Die Gegner befürchten solche massiven Probleme: dass der Borkenkäfer die Fichten skelettiert, dass deshalb die Touristen wegbleiben. Die Befürworter hingegen erhoffen sich einen wirtschaftlichen und touristischen Aufschwung. Ist das Prinzip Hoffnung ein schlagkräftigeres Argument?
So ist das immer in der Politik. Wenn man Entscheidungen für die Zukunft trifft, beruht das auf möglichst gut fundierten Annahmen. Das von zwei Beratungsunternehmen erstellte Gutachten ist breit angelegt.

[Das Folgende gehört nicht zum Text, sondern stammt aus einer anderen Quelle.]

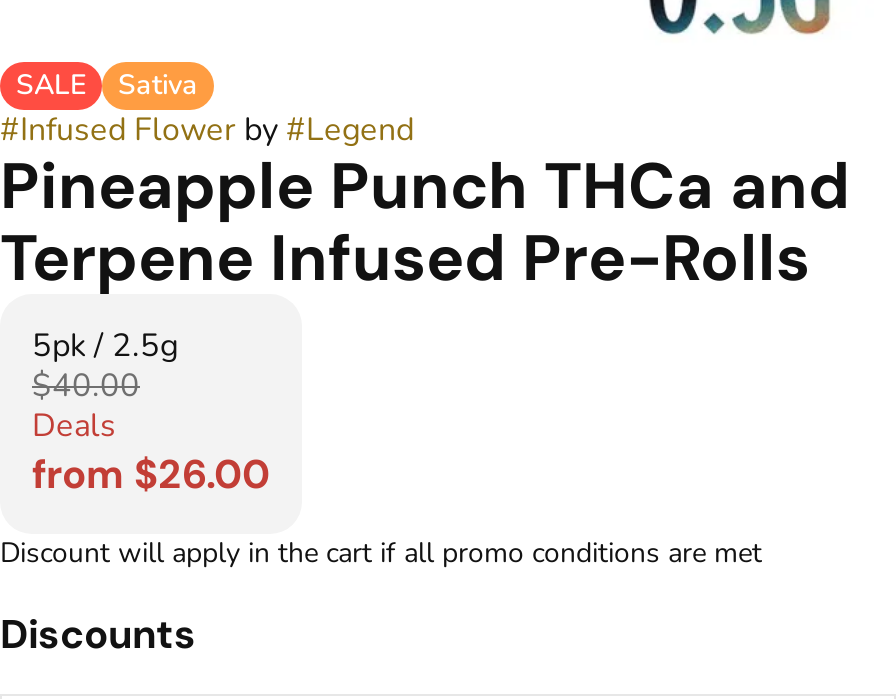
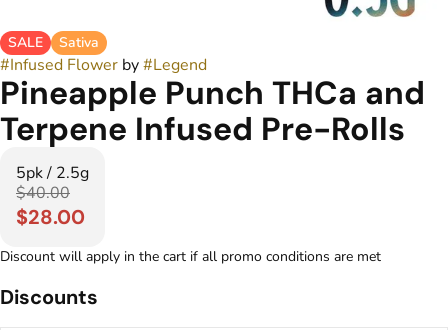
- Deals
- from $26.00
+ $28.00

Es werden großflächig alle Einwände gesammelt und in den regionalen Arbeitskreisen geprüft. Zudem gibt es Erfahrungen aus Nationalparks in anderen Regionen. Immer wenn ich in den Nordschwarzwald komme – in Pforzheim bin ich aufgewachsen – bin ich erschüttert über die bedrückende Niedergangsatmosphäre im Tourismus, die an einigen Orten herrscht. Ein moderner Nationalpark in der Region könnte wahrscheinlich viel zu einer Trendumkehr beitragen.

Etliche Kommunen in der Region wollen ihre Bürger dennoch hören und haben eine Umfrage beschlossen. Welche Bedeutung misst die Regierung diesen Befragungen bei?
Die Meinungsbildung, auch in den Gremien wie Gemeinderäten und Kreistagen, hat rein faktisch und auch juristisch den Stellenwert eines Votums, das man zur Kenntnis nehmen und bedenken muss.

Spielt die CDU-Fraktion mit falschen Karten, wenn sie fordert, die Bürger in der Region zu hören?
So wird Politik gemacht. Wider besseren Wissens wird eine Entscheidung vor Ort gefordert, obwohl dies nach Beschlüssen der früheren CDU-Landesregierung eindeutig eine parlamentarische Aufgabe ist. Es besteht zwar nach meiner Meinung inzwischen durchaus die Möglichkeit, dass Abstimmungen in der Region zu Gunsten des Nationalparks ausgehen würden. Aber davon hängt die Entscheidung eben letztlich nicht allein ab. Die CDU möchte sich jetzt über den Vorwurf eines angeblich falschen Verfahrens im Landtag aus der Verantwortung ziehen. Die Union hat mittlerweile auch ein ganz anderes Problem, denn inzwischen halten viele, darunter auch prominente CDU-Mitglieder, bekanntlich einen Nationalpark für sinnvoll.